Radio Golf

August Wilson's final play, 'Radio Golf,' is a story about immigration. Immigration, to most of us here, is usually defined as a group of people who have left their native country and made a new home in America.

Then there is the movement of people from one part of a country to another that is also referred to as a kind of immigration, such as the relocation of African-Americans from the South after the Civil War to the North.
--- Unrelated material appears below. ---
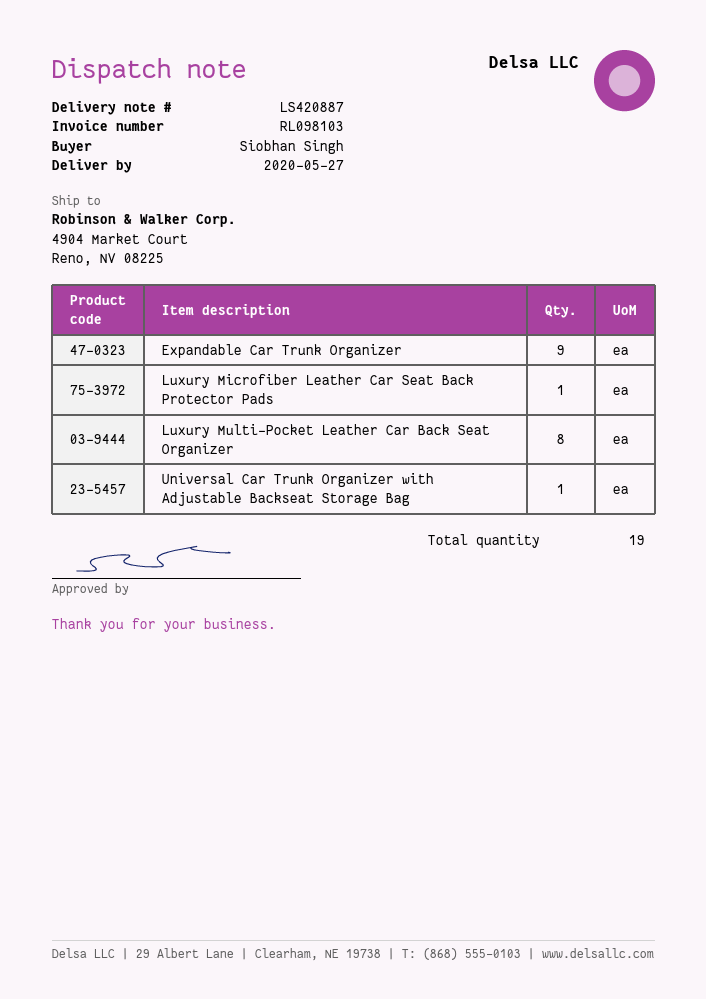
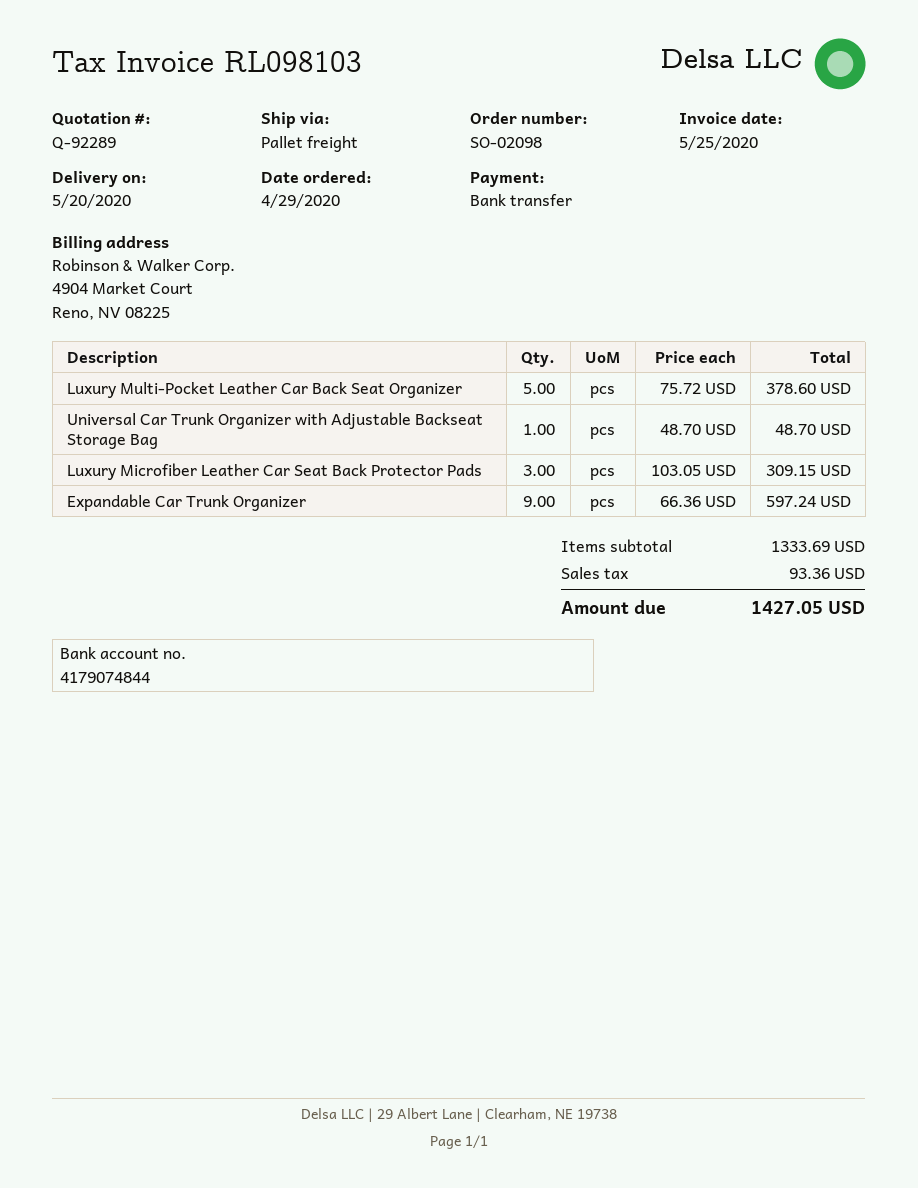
delivery date: 2020-05-27 -> 2020-05-20
Luxury Microfiber Leather Car Seat Back Protector Pads: 1 -> 3
Luxury Multi-Pocket Leather Car Back Seat Organizer: 8 -> 5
Wilson, however, addresses a third kind of immigration: the movement of the poor from ghettos into the white middle class.

Roosevelt Hicks is just such an immigrant, and though he knows that many other blacks consider him an Uncle Tom, and white people use him as a front for business ventures, he doesn't care: bank vice president, golf at the country club, owner of a Lexus. Life is good.

Roosevelt is a character making his way in 'Radio Golf,' and it is explosive. In the nine plays that preceded this one, chronicling the black experience in America from 1900 to the 1990s, racism has always been a subtext. This is the first one, however, in which Wilson has tackled the black-white issue head-on and written an in-your-face play.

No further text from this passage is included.